Available data:
=== Section Start ===
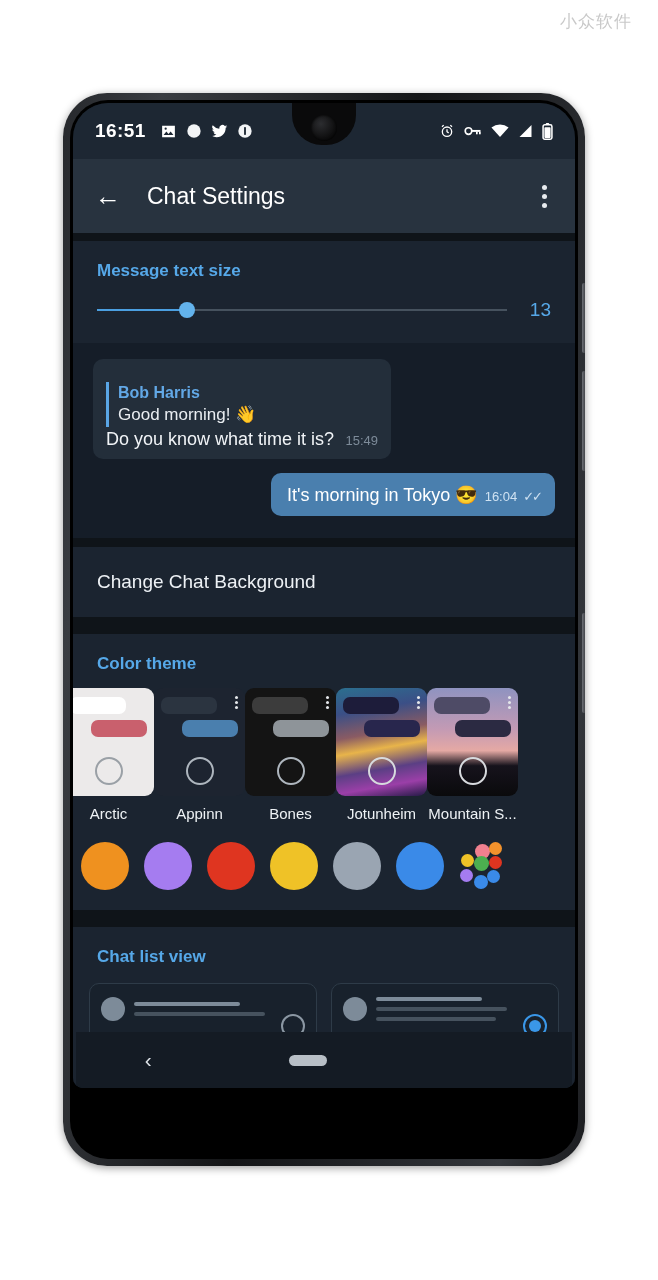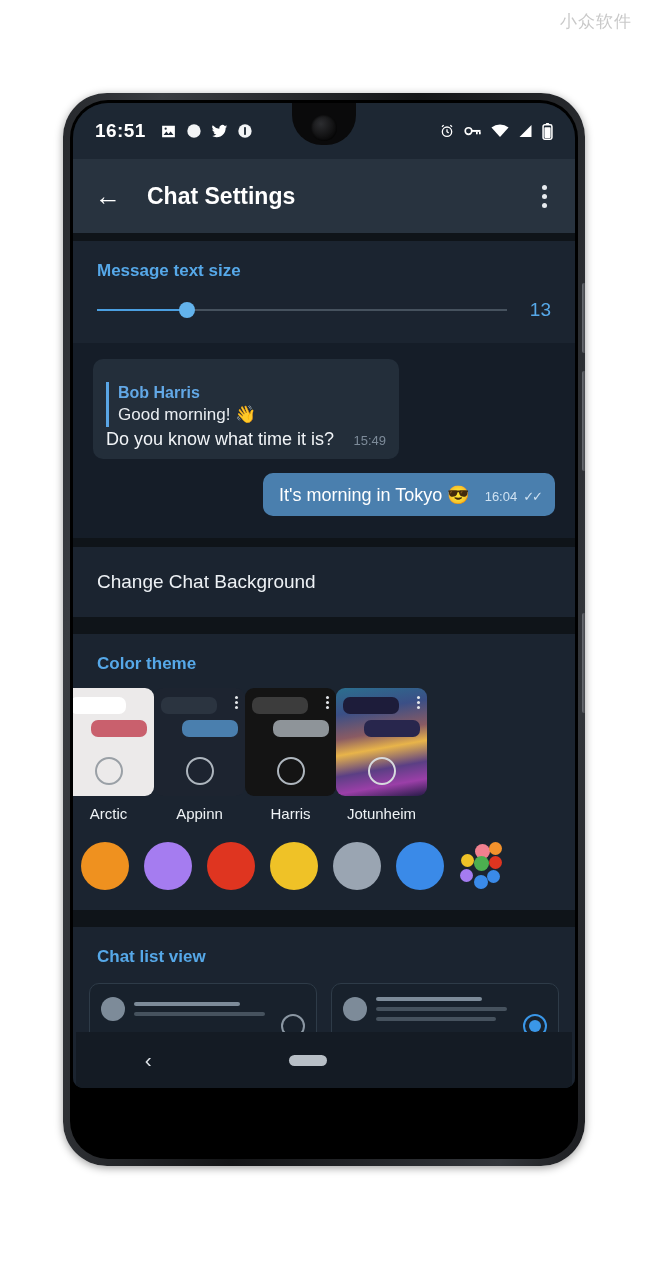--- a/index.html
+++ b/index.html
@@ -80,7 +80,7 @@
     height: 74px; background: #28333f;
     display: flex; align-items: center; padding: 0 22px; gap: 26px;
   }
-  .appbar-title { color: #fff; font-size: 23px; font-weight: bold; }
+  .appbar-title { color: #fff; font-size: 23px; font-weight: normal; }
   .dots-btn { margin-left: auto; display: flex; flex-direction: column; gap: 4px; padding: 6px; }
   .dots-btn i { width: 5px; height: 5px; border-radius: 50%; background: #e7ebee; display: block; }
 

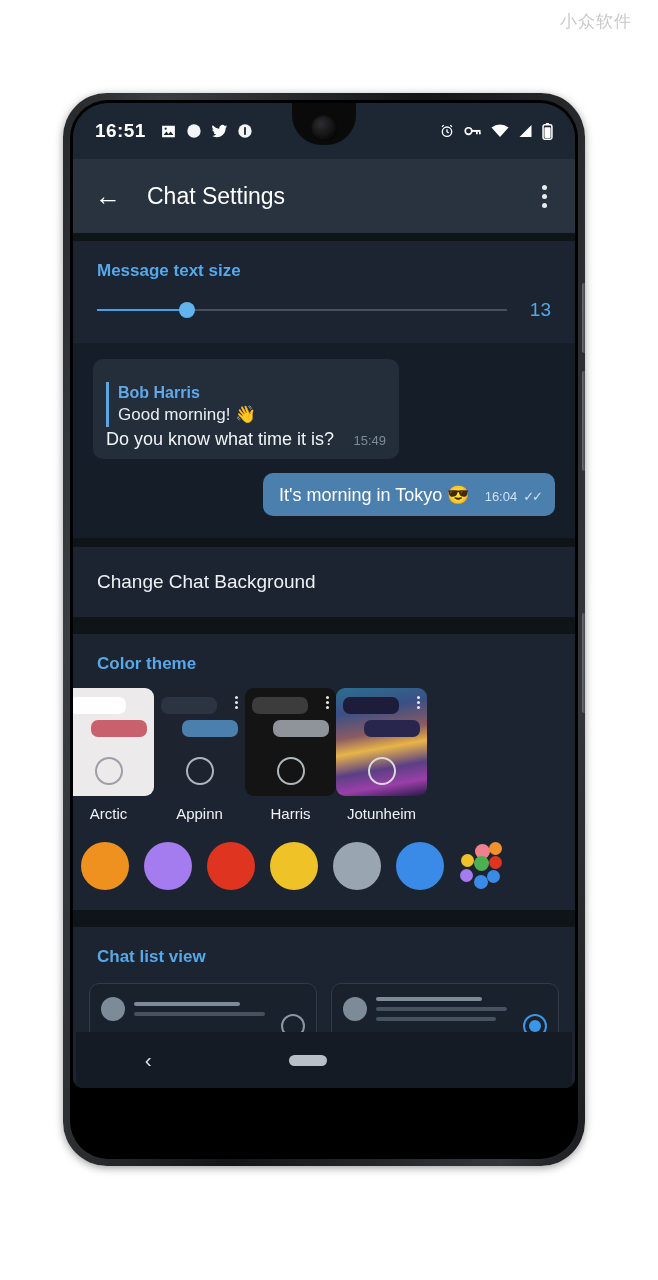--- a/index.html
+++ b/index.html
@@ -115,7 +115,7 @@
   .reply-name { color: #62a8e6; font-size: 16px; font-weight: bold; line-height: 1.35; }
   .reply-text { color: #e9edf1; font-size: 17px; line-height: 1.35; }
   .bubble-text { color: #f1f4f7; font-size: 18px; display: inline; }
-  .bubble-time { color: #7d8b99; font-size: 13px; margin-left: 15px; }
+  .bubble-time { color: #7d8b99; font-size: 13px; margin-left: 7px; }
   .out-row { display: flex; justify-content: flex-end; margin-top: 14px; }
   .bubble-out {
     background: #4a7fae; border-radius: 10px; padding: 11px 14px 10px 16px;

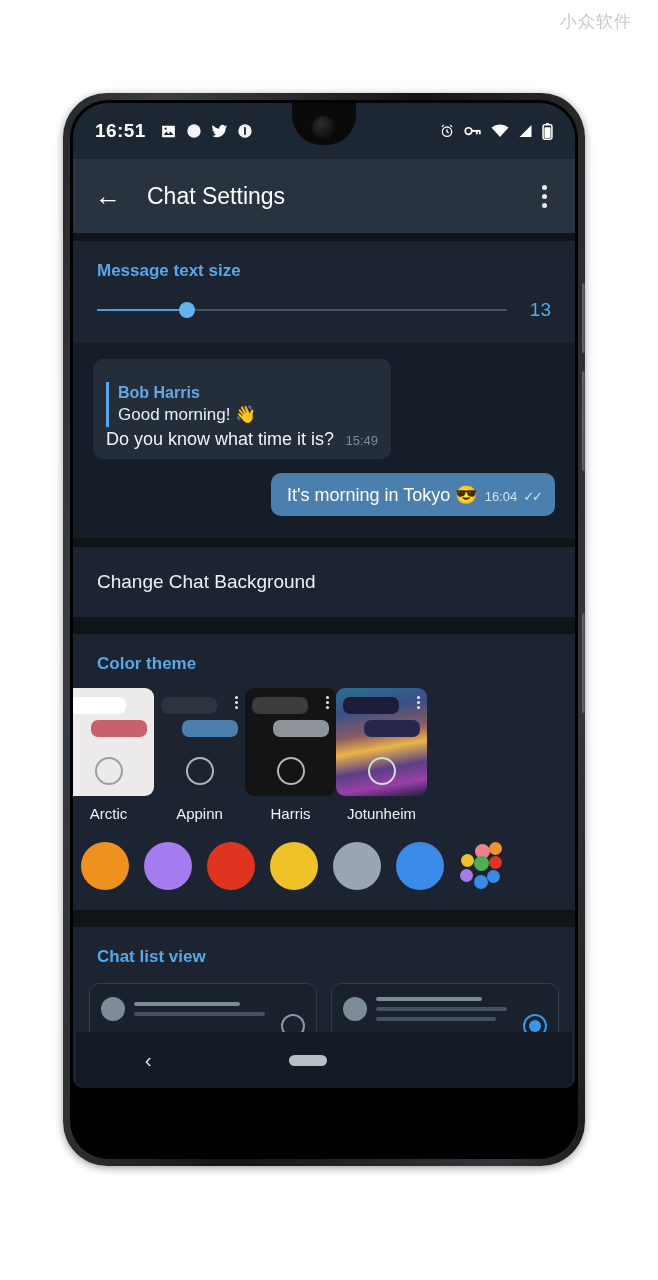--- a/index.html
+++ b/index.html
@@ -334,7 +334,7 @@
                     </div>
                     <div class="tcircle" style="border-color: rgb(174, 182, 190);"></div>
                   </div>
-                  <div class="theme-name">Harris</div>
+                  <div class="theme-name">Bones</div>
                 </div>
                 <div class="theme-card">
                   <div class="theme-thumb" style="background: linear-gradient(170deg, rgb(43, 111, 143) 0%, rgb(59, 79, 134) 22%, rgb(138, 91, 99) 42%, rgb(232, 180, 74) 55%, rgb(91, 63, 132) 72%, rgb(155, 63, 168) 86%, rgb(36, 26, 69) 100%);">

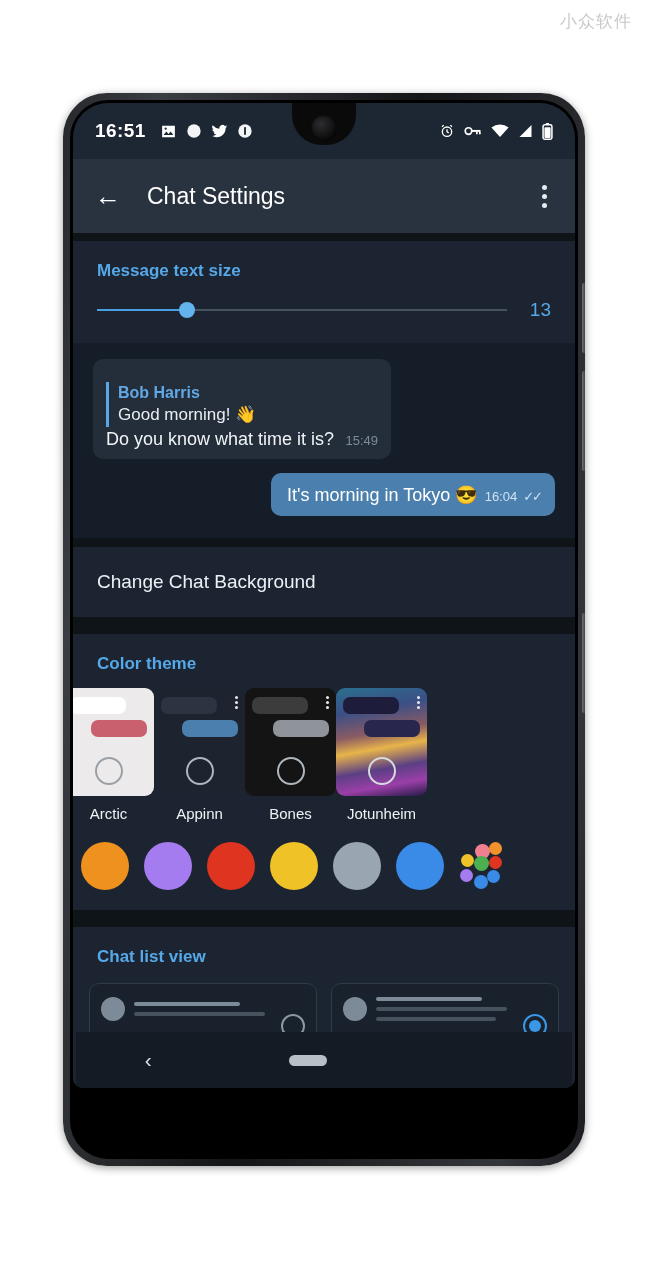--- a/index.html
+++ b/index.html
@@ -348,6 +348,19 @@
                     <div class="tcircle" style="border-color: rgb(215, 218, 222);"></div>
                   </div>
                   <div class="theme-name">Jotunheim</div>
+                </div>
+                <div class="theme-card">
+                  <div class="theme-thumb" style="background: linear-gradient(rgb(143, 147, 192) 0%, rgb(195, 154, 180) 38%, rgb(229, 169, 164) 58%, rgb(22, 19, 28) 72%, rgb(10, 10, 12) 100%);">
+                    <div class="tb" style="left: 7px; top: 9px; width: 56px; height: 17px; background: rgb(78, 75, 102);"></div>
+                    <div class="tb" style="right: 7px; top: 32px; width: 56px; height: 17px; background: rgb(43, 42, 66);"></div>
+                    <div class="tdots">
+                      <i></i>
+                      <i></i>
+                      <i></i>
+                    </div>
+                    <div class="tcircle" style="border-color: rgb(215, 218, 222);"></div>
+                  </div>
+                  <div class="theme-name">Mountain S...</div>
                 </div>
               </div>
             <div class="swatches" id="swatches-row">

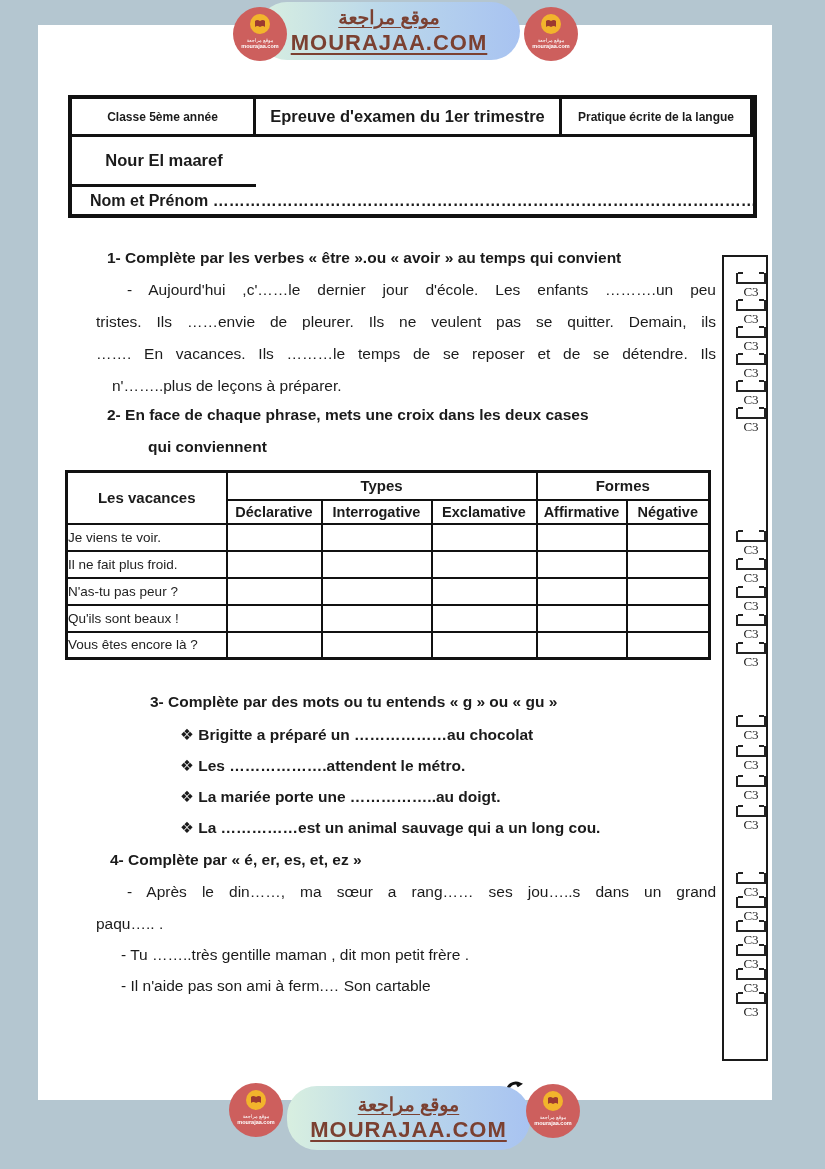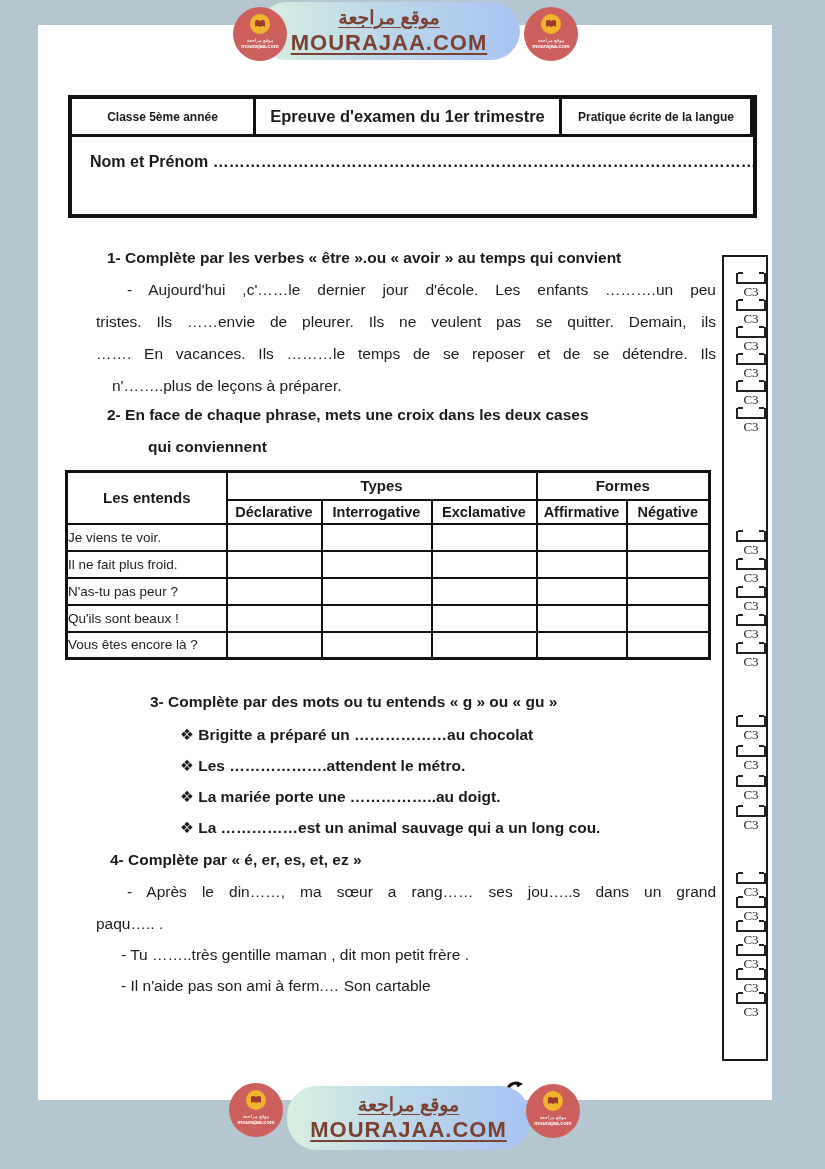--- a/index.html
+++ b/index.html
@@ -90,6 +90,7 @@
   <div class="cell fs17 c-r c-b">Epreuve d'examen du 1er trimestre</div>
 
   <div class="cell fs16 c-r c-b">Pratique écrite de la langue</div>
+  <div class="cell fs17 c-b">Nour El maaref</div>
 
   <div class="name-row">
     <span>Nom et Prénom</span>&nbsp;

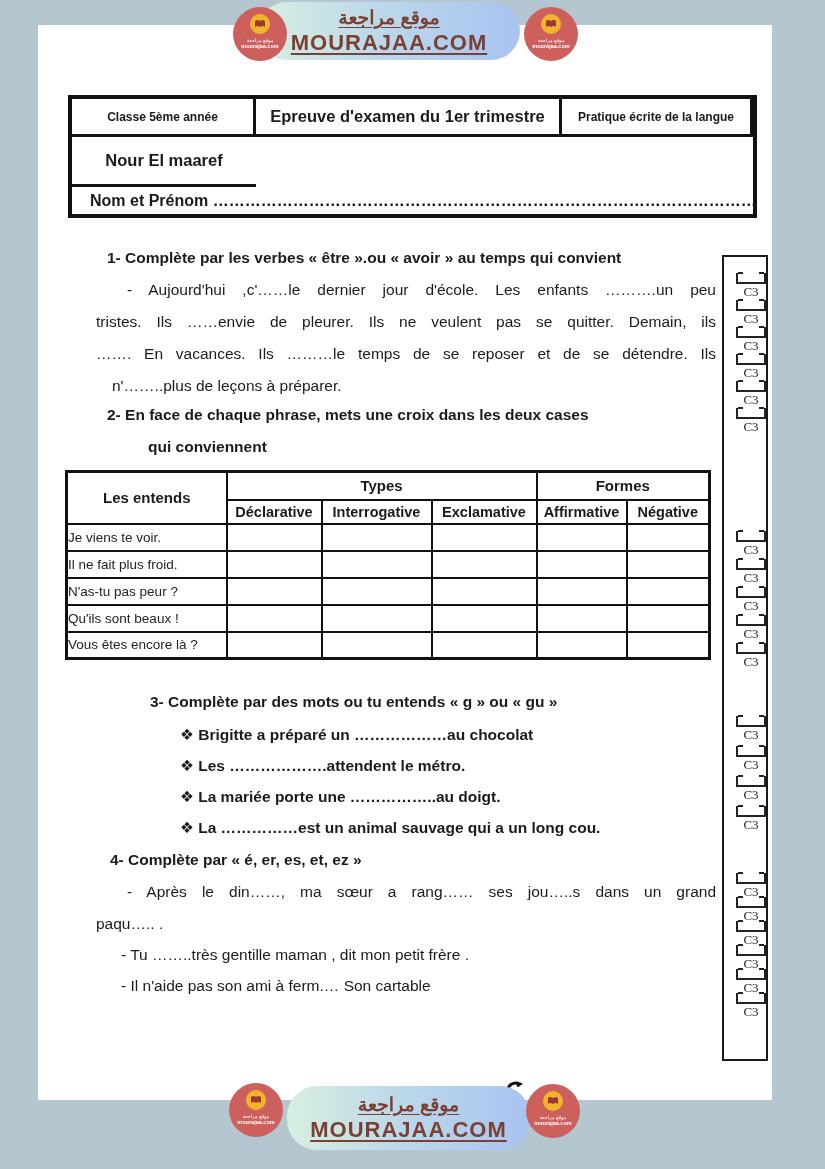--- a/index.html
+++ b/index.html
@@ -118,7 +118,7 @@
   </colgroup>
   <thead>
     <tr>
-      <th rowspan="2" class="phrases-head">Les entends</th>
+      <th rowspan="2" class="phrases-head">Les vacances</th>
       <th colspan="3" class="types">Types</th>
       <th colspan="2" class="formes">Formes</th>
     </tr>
=== Section End ===
Task:
Would you please repeat all the data word for word, but without the pictures?

Result of this task:
--- a/index.html
+++ b/index.html
@@ -80,7 +80,7 @@
     height: 74px; background: #28333f;
     display: flex; align-items: center; padding: 0 22px; gap: 26px;
   }
-  .appbar-title { color: #fff; font-size: 23px; font-weight: bold; }
+  .appbar-title { color: #fff; font-size: 23px; font-weight: normal; }
   .dots-btn { margin-left: auto; display: flex; flex-direction: column; gap: 4px; padding: 6px; }
   .dots-btn i { width: 5px; height: 5px; border-radius: 50%; background: #e7ebee; display: block; }
 

--- a/index.html
+++ b/index.html
@@ -115,7 +115,7 @@
   .reply-name { color: #62a8e6; font-size: 16px; font-weight: bold; line-height: 1.35; }
   .reply-text { color: #e9edf1; font-size: 17px; line-height: 1.35; }
   .bubble-text { color: #f1f4f7; font-size: 18px; display: inline; }
-  .bubble-time { color: #7d8b99; font-size: 13px; margin-left: 15px; }
+  .bubble-time { color: #7d8b99; font-size: 13px; margin-left: 7px; }
   .out-row { display: flex; justify-content: flex-end; margin-top: 14px; }
   .bubble-out {
     background: #4a7fae; border-radius: 10px; padding: 11px 14px 10px 16px;

--- a/index.html
+++ b/index.html
@@ -334,7 +334,7 @@
                     </div>
                     <div class="tcircle" style="border-color: rgb(174, 182, 190);"></div>
                   </div>
-                  <div class="theme-name">Harris</div>
+                  <div class="theme-name">Bones</div>
                 </div>
                 <div class="theme-card">
                   <div class="theme-thumb" style="background: linear-gradient(170deg, rgb(43, 111, 143) 0%, rgb(59, 79, 134) 22%, rgb(138, 91, 99) 42%, rgb(232, 180, 74) 55%, rgb(91, 63, 132) 72%, rgb(155, 63, 168) 86%, rgb(36, 26, 69) 100%);">

--- a/index.html
+++ b/index.html
@@ -348,6 +348,19 @@
                     <div class="tcircle" style="border-color: rgb(215, 218, 222);"></div>
                   </div>
                   <div class="theme-name">Jotunheim</div>
+                </div>
+                <div class="theme-card">
+                  <div class="theme-thumb" style="background: linear-gradient(rgb(143, 147, 192) 0%, rgb(195, 154, 180) 38%, rgb(229, 169, 164) 58%, rgb(22, 19, 28) 72%, rgb(10, 10, 12) 100%);">
+                    <div class="tb" style="left: 7px; top: 9px; width: 56px; height: 17px; background: rgb(78, 75, 102);"></div>
+                    <div class="tb" style="right: 7px; top: 32px; width: 56px; height: 17px; background: rgb(43, 42, 66);"></div>
+                    <div class="tdots">
+                      <i></i>
+                      <i></i>
+                      <i></i>
+                    </div>
+                    <div class="tcircle" style="border-color: rgb(215, 218, 222);"></div>
+                  </div>
+                  <div class="theme-name">Mountain S...</div>
                 </div>
               </div>
             <div class="swatches" id="swatches-row">

--- a/index.html
+++ b/index.html
@@ -90,6 +90,7 @@
   <div class="cell fs17 c-r c-b">Epreuve d'examen du 1er trimestre</div>
 
   <div class="cell fs16 c-r c-b">Pratique écrite de la langue</div>
+  <div class="cell fs17 c-b">Nour El maaref</div>
 
   <div class="name-row">
     <span>Nom et Prénom</span>&nbsp;

--- a/index.html
+++ b/index.html
@@ -118,7 +118,7 @@
   </colgroup>
   <thead>
     <tr>
-      <th rowspan="2" class="phrases-head">Les entends</th>
+      <th rowspan="2" class="phrases-head">Les vacances</th>
       <th colspan="3" class="types">Types</th>
       <th colspan="2" class="formes">Formes</th>
     </tr>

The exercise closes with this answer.